━━━━━ Records provided ━━━━━

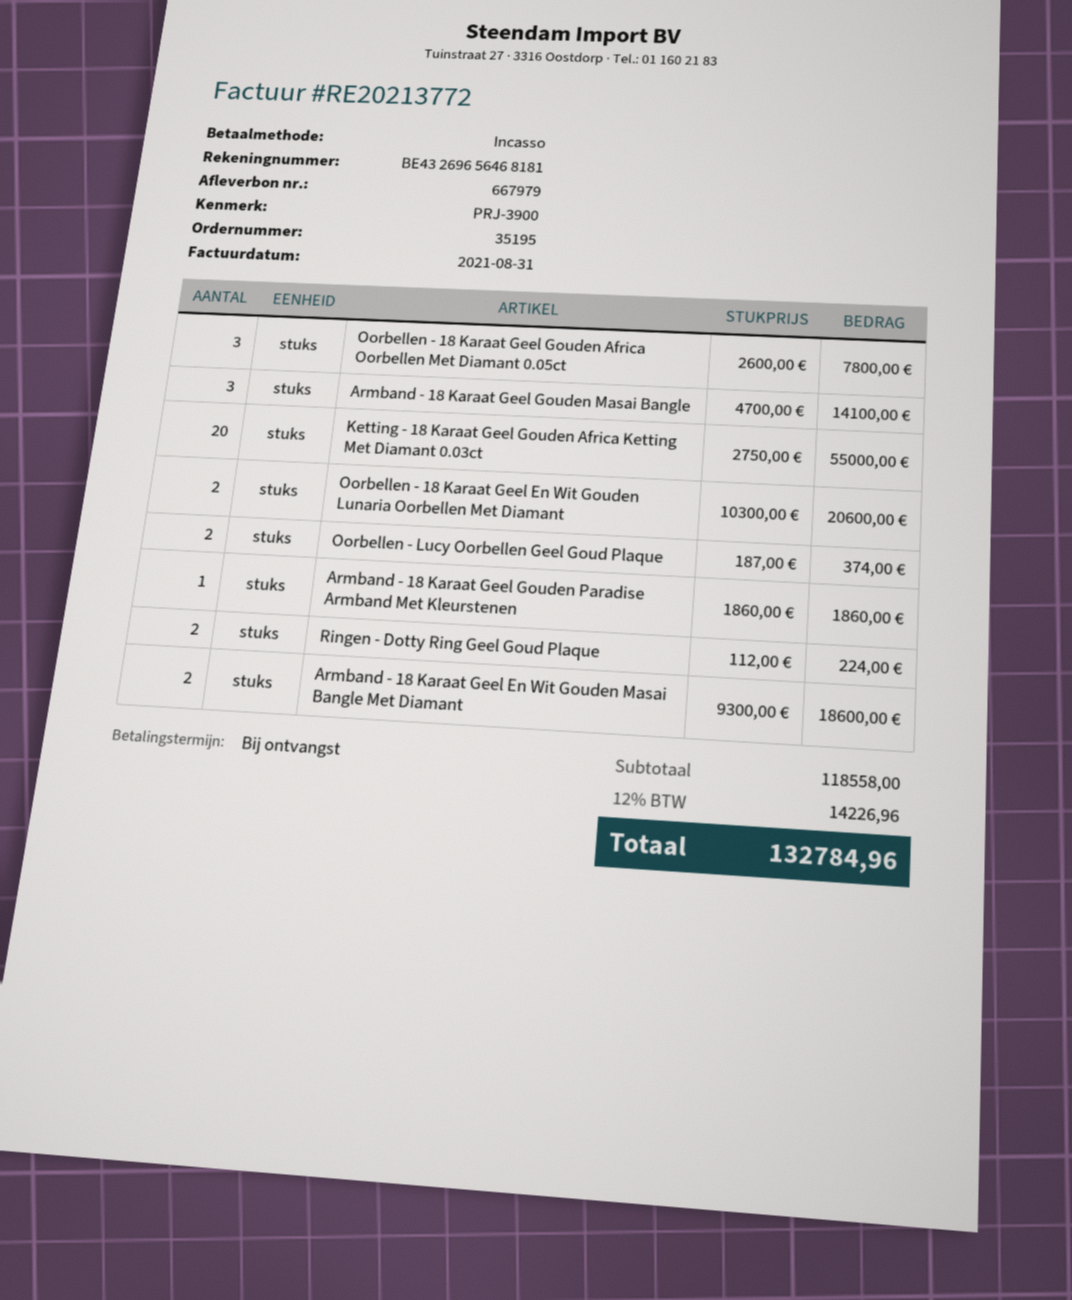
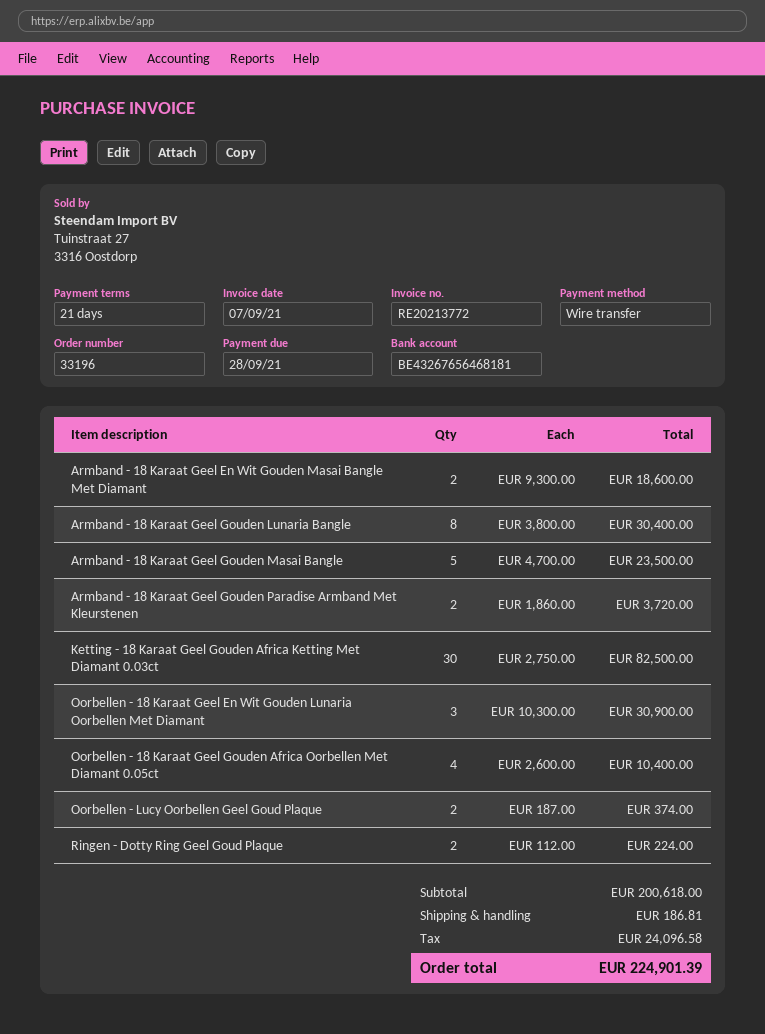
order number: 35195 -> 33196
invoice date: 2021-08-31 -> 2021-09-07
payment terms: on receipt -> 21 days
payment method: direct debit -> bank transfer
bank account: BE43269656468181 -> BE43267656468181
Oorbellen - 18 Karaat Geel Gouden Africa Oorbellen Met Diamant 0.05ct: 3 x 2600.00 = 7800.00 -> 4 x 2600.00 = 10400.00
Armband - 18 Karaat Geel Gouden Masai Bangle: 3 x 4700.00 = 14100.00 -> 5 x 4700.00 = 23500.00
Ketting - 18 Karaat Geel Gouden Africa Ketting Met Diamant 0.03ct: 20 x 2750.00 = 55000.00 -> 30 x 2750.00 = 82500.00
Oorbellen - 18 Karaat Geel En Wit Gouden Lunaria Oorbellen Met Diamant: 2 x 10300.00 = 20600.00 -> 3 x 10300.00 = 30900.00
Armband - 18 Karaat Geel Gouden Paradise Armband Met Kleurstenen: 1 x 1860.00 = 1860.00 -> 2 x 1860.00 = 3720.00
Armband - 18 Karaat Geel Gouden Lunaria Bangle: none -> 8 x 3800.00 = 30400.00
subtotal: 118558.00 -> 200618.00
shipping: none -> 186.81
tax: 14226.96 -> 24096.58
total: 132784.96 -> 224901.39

━━━━━
━━━━━ Records provided ━━━━━

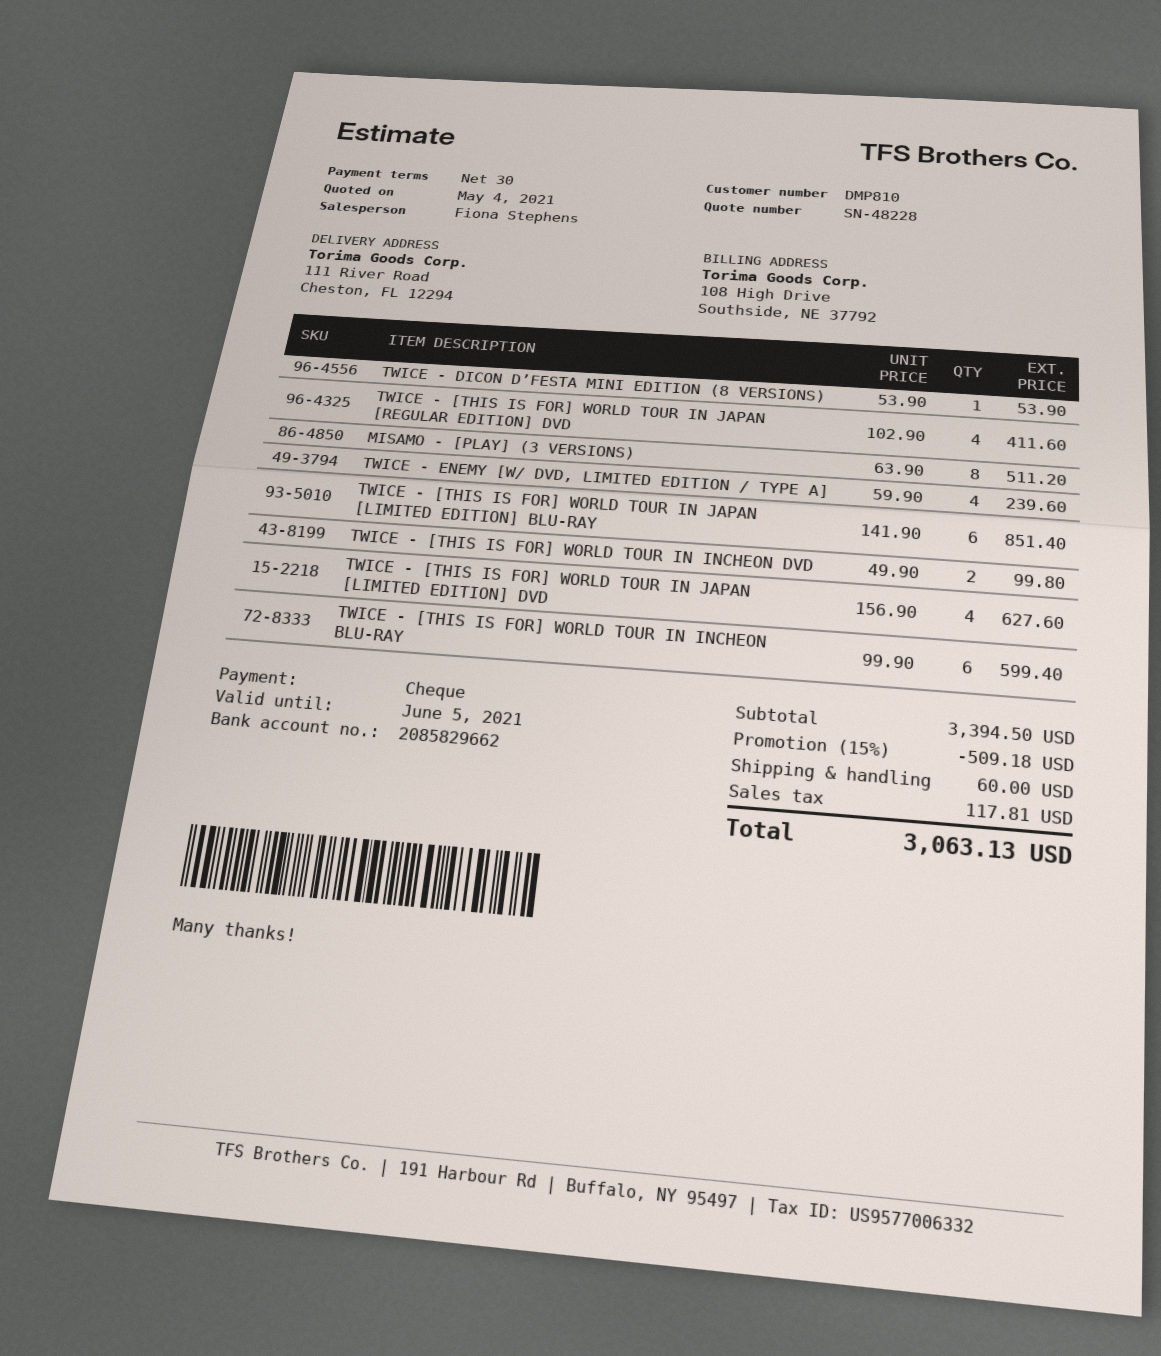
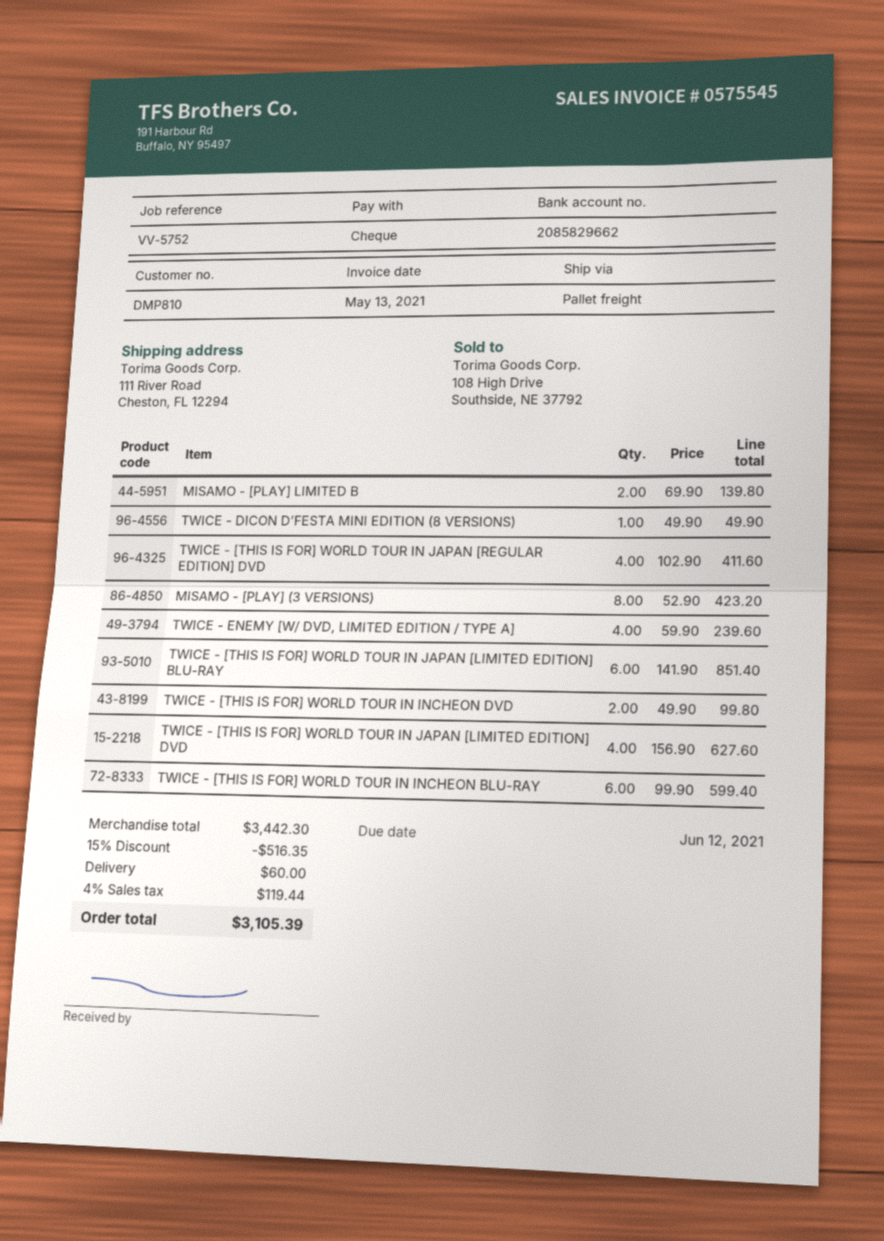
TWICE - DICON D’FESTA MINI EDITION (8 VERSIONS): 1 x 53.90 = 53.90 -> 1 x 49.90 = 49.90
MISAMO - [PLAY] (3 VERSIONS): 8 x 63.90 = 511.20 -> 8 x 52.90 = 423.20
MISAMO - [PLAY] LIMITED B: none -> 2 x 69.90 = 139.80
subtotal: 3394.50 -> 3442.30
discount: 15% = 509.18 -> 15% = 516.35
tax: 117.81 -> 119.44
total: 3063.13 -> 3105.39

━━━━━

▶ Exercise instructions:
From the data above, reproduce word for word the lines running from the line with "TWICE - DICON" to the line with "total: 3063.13 -> 3105.39", ends included.

▶ Expected output:
TWICE - DICON D’FESTA MINI EDITION (8 VERSIONS): 1 x 53.90 = 53.90 -> 1 x 49.90 = 49.90
MISAMO - [PLAY] (3 VERSIONS): 8 x 63.90 = 511.20 -> 8 x 52.90 = 423.20
MISAMO - [PLAY] LIMITED B: none -> 2 x 69.90 = 139.80
subtotal: 3394.50 -> 3442.30
discount: 15% = 509.18 -> 15% = 516.35
tax: 117.81 -> 119.44
total: 3063.13 -> 3105.39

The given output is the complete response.